Bruce Peninsula

Bruce Peninsula National Park is situated on part of the Niagara Escarpment that is bordered between Lake Huron and Georgian Bay. It is known for its crystal clear water, rocky beaches and dramatic cliffs. Bruce Peninsula offers plenty of outdoor activities, including camping and hiking to enjoy the rugged shoreline.

We’ve been to the Bruce Peninsula twice:

Hiking Trails

Bruce Peninsula offers plenty of hiking opportunities that range in length from a couple of kilometres to a multi-day hike along the Bruce Trail, a 900km trail that follows the Niagara Escarpment. Below are the trails that we’ve hiked:

(1) Burnt Point Trail (4.8km loop, rated moderate) winds through a cedar forest and leads to a few scenic overlooks of Georgian Bay. The trail is marked with a series of blue blazes on the trees.

(2) Cyprus Lake Trail (5km loop, rated easy) winds through the forest and encircles the shore of Cyprus Lake. Near the start of the trail there’s a set of the Parks Canada Red Chairs overlooking the lake.

(3) The Grotto refers to a large cave situated on the side of the cliff overlooking Georgian Bay. There are a couple of different ways to get here, including along the Georgian Bay Trail or Marr Lake Trail.


(4) Little Dunks Bay Lookout (800m one-way from the parking lot, rated easy) leads to a viewing platform that overlooks a scenic cove on Georgian Bay. There are also a pair of Parks Canada Red Chairs located on the viewing platform.

(5) Sinkhole Side Trail via the Bruce Trail (9.8km roundtrip). There’s a small parking lot along Little Cove Road, which provides an access point to the Bruce Trail. We hiked east to get to the Sinkhole Trail. The terrain is challenging, but the views of the rugged cliffs and turquoise waters of Georgian Bay are well worth the effort. The trail features one of the largest visible collapsed caves on the peninsula.


Other Activities and Attractions

Big Tub Lighthouse – it was built in 1885 to safely guide ships into and out of the harbour after a few ships sank in the area, including two which lie at the bottom of Big Tub Harbour.

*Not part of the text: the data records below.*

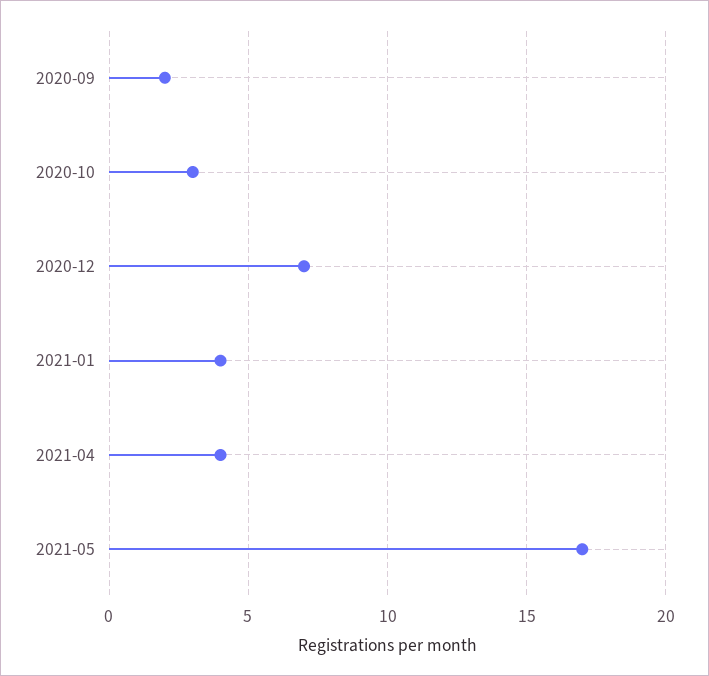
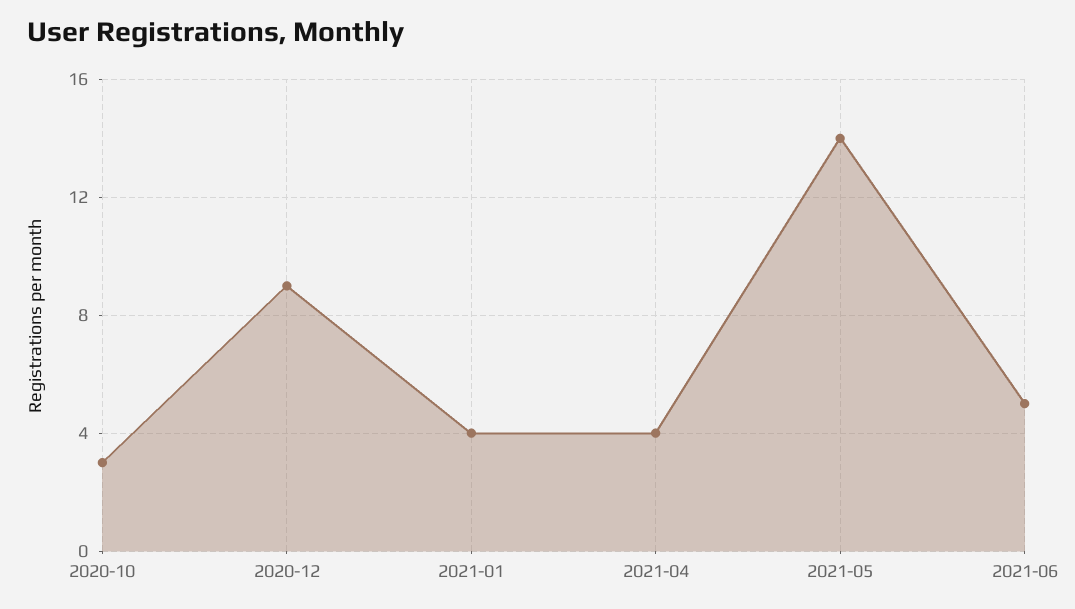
2020-09: 2 -> none
2020-12: 7 -> 9
2021-05: 17 -> 14
2021-06: none -> 5

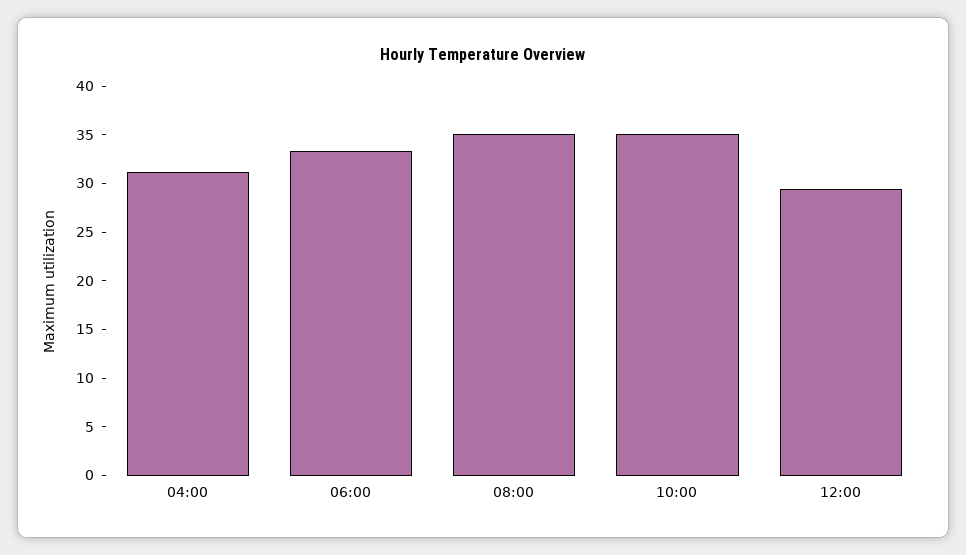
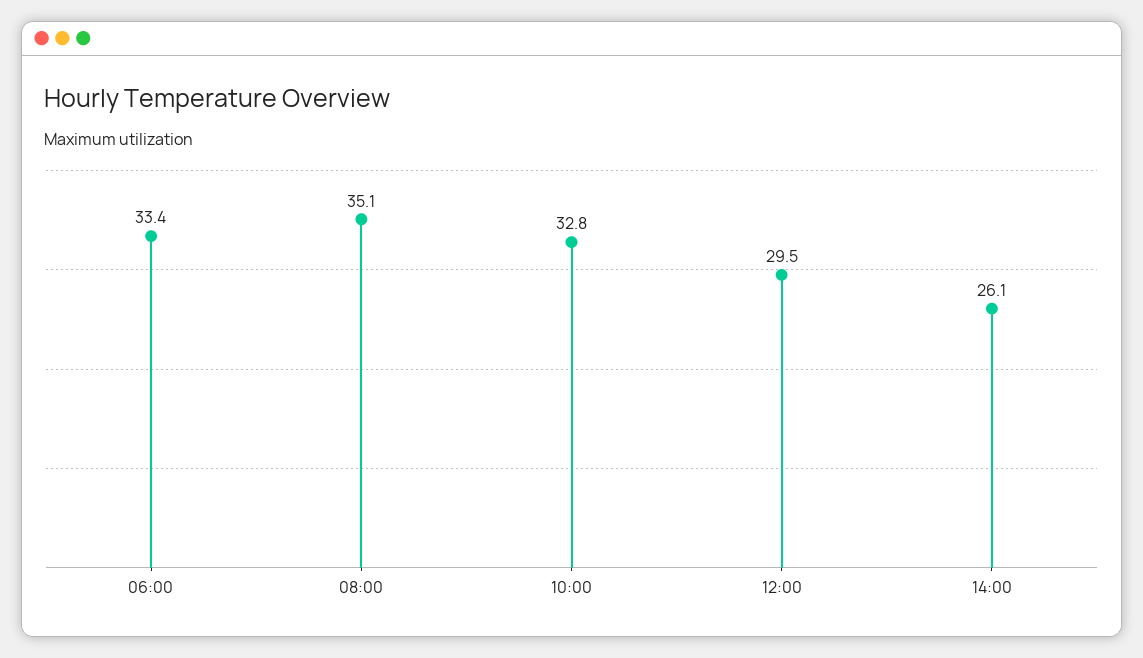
04:00: 31 -> none
10:00: 35 -> 32.8
14:00: none -> 26.1

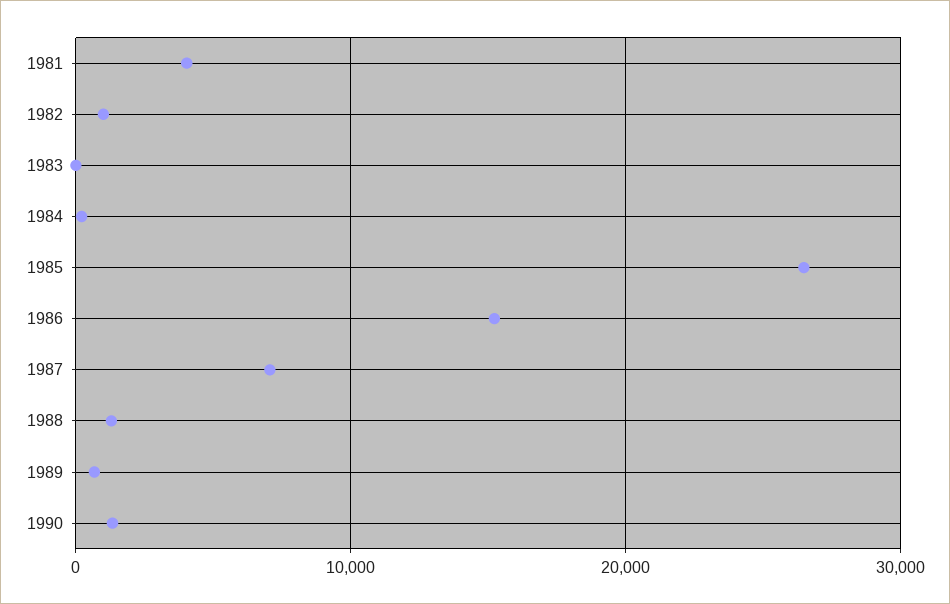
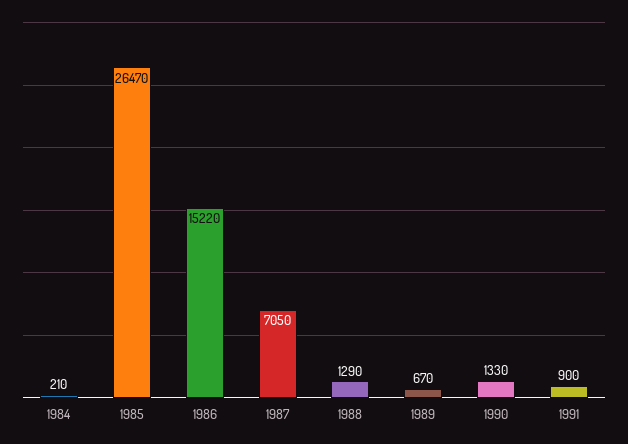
1981: 4000 -> none
1982: 1000 -> none
1983: 0 -> none
1991: none -> 900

Fathom Five National Marine Park – is located right off the rocky shores of Tobermory and boasts of being one of the best freshwater dive sites in the world. This underwater playground consists of 22 shipwrecks and a variety of neat geological features such as caves, cliffs and overhangs. While the pristine turquoise waters of Georgian Bay offers phenomenal visibility for freshwater diving, the only catch is that the water is cold. Very cold. The dive sites we’ve visited include: City of Grand Rapids, Sweepstakes and W.L. Wetmore.


Flowerpot Island – there are 4.3km of  well-marked trails around the eastern portion of the island. Most of the major viewpoints on the island are easily accessible along the Mountain Trail, including the small and large flowerpot formations, a small cave and lighthouse.


Glass Bottom Boat Tour – there are a couple of boat operators that provide boat tours and the option to get dropped off and picked up from Flowerpot Island. We went with Blue Heron Boat Tours, which provided outdoor seating. The boat tour first passes through Big Hub Harbour to view two shallow shipwrecks: Sweepstakes and the City of Grand Rapids.


The Observation Tower – is located close to the parking lot at the Visitor Centre and provides a panoramic view of Georgian Bay and the surrounding area.


Bruce Peninsula offers backcountry camping along the Bruce Trail and frontcountry camping at Cyprus Lake Campground. It also has ten yurts along Cyprus Lake for those that want a more luxurious camping experience.

As part of a pilot project to determine whether there’s demand to visit the park during the off-season, Bruce Peninsula opened up its ten yurts for camping during the fall of 2021 and winter of 2022. Given that Bruce Peninsula is insanely popular during the summer, we decided to give it a whirl in March 2022 to experience a quieter side of the park.